Мы часто говорили о том, как донести до своих студентов (я тогда уже стала читать в семинарии) то, как жила Церковь, например, в советское время. И он тоже пытался им этот опыт передать. Отец Иоанн Гуайта говорил о том, что сейчас ностальгируют по Советскому Союзу. Да, ностальгируют. Но я считаю, и об этом мы тоже с отцом Георгием говорили, что очень важно сохранить память о том, как Церковь выживала в это время, как христиане выживали, как трудно было сохранить чистоту своих взаимоотношений с Церковью, когда тебе всё время говорили: «Ну, ты там верь, но ты скажи вот так-то…»

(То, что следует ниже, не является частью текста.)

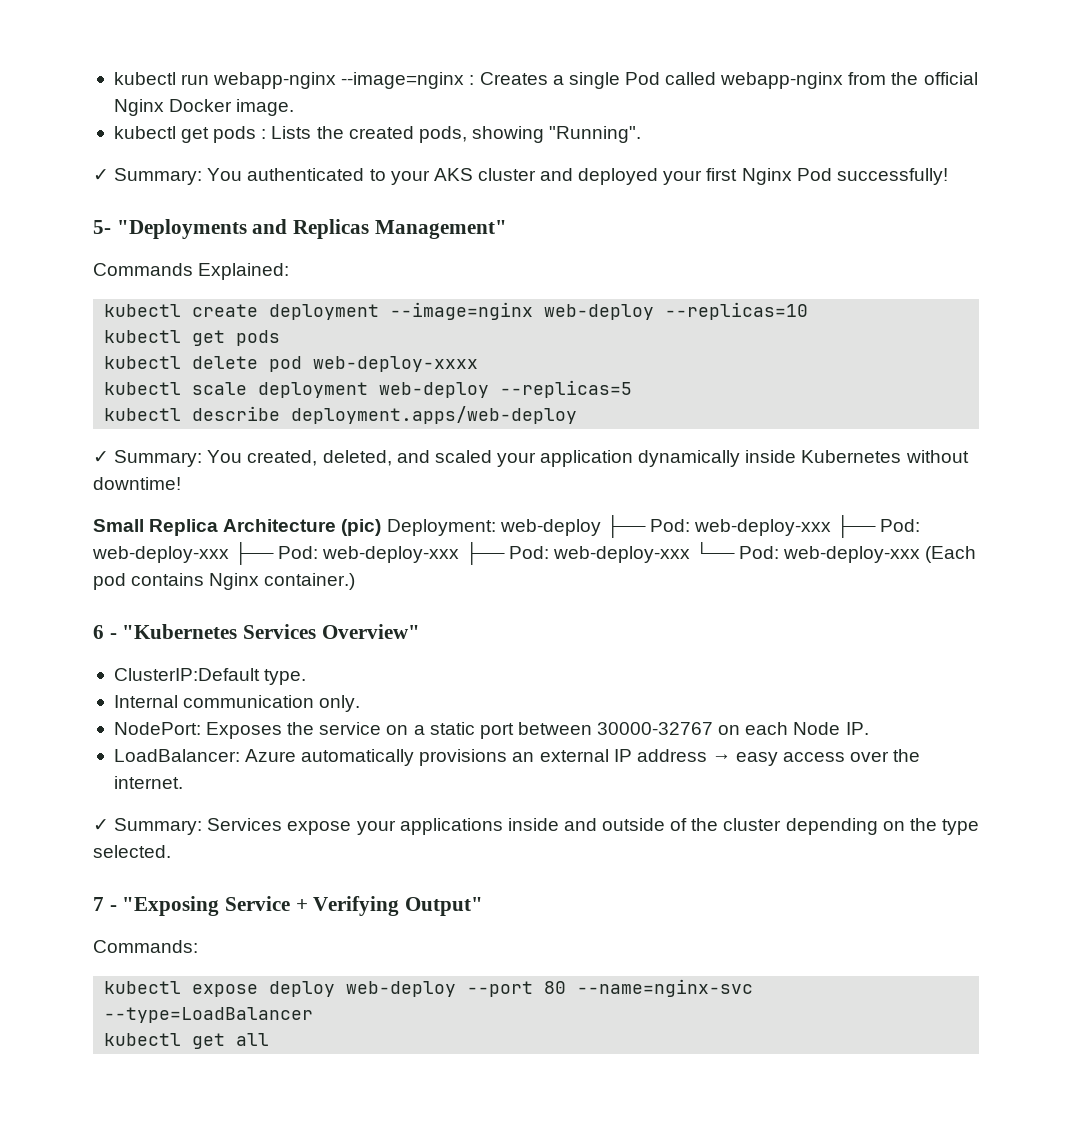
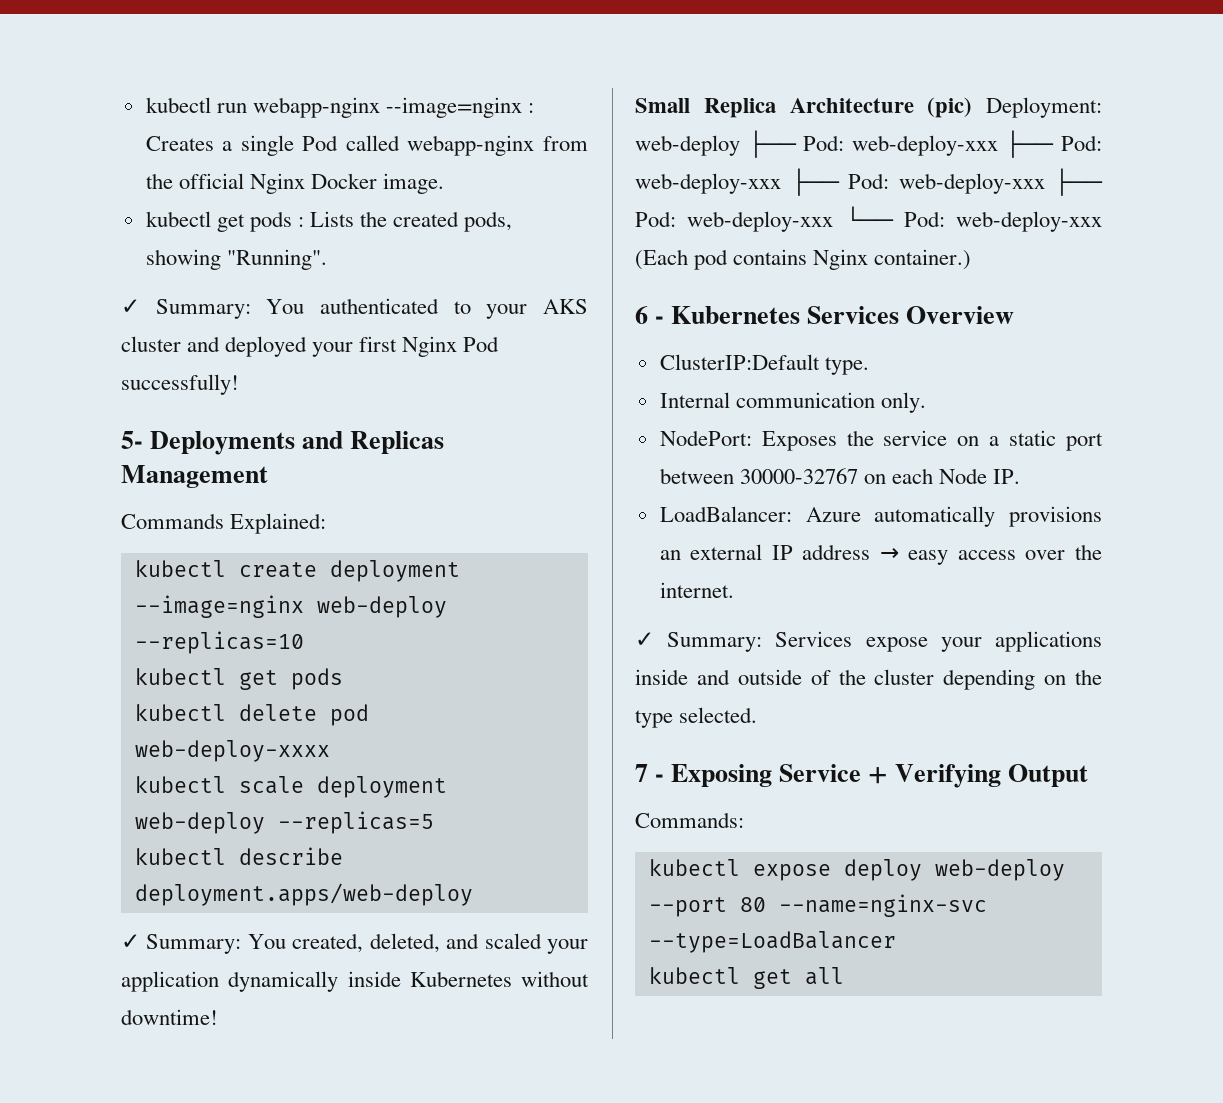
- 5- "Deployments and Replicas Management"
+ 5- Deployments and Replicas Management
- 6 - "Kubernetes Services Overview"
+ 6 - Kubernetes Services Overview
- 7 - "Exposing Service + Verifying Output"
+ 7 - Exposing Service + Verifying Output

Он и о христианстве старался рассказывать не «вообще», а через конкретику. Потому он и от отца Александра Меня этот импульс получил, что должен стать священником, должен стать на место убиенного пастыря. Как в известном романе «Сила и слава»: когда последний священник уходит, вдруг кто-то звонит в дверь – и стоит на пороге новый священник[523]. То есть это не прекращается. И вот это называется традицией – то, что передается от человека к человеку. Это всегда подчеркивал отец Георгий. Потому он так ценил опыт отца Александра Меня, который действительно из традиции вышел: он крестился не просто в церкви непоминающих, а у священника, который был воспитан оптинскими старцами. Непоминающих опекал владыка Афанасий (Сахаров), человек весьма строгой традиции, при этом очень живой и тоже видящий свою паству, которой писал из тюрьмы: «Вам не надо бояться тюрьмы. Здесь всё понятно. Надо бояться мира, где всё так страшно и лукаво». Он утешал тех людей, которые жили в миру, за пределами такого страшного места, как тюрьма, которое Афанасий воспринимал как нормальное явление, потому что за Христа надо страдать.
Если отец Георгий и был человеком традиции, то именно живой традиции, которая не просто утверждает какие-то незыблемые истины, а несет живой свет Христов «от сердца к сердцу». Именно поэтому он пошел в больницу. Потому что одно дело – провозглашать христианство с высокой кафедры, а другое дело – помогать конкретным людям. Мне кажется, что как раз именно люди высокой культуры – а он был человеком высокой культуры, очень эрудированным, – могут пойти в такое место, куда, как отец Александр говорил, должен сойти Христос.
Поэтому мне кажется, что нам нужно еще осмыслить феномен отца Георгия с этой стороны. Помню, все его проповеди очень интересно строились. Он начинал с Евангелия, а потом приводил конкретные примеры: из живописи, из музыки, из кинематографа, то есть он всё время пытался насытить проповедь яркими наглядными примерами. Потому что культура – это тоже воплощенная вера, воплощенное понимание и поиск Бога; пусть даже люди искали что-то, не зная, что они ищут Самого Христа. Но Христос-то знал их и ждал. Поэтому отец Георгий всегда был против противопоставления христианской культуры культуре нехристианской. Я помню, как он был вдохновлен, когда приехал от отца Зинона, когда вдруг увидел человека, который тоже прошел довольно сложный путь узкого понимания традиции, но открылся всей мировой культуре, – он увидел в нем собрата.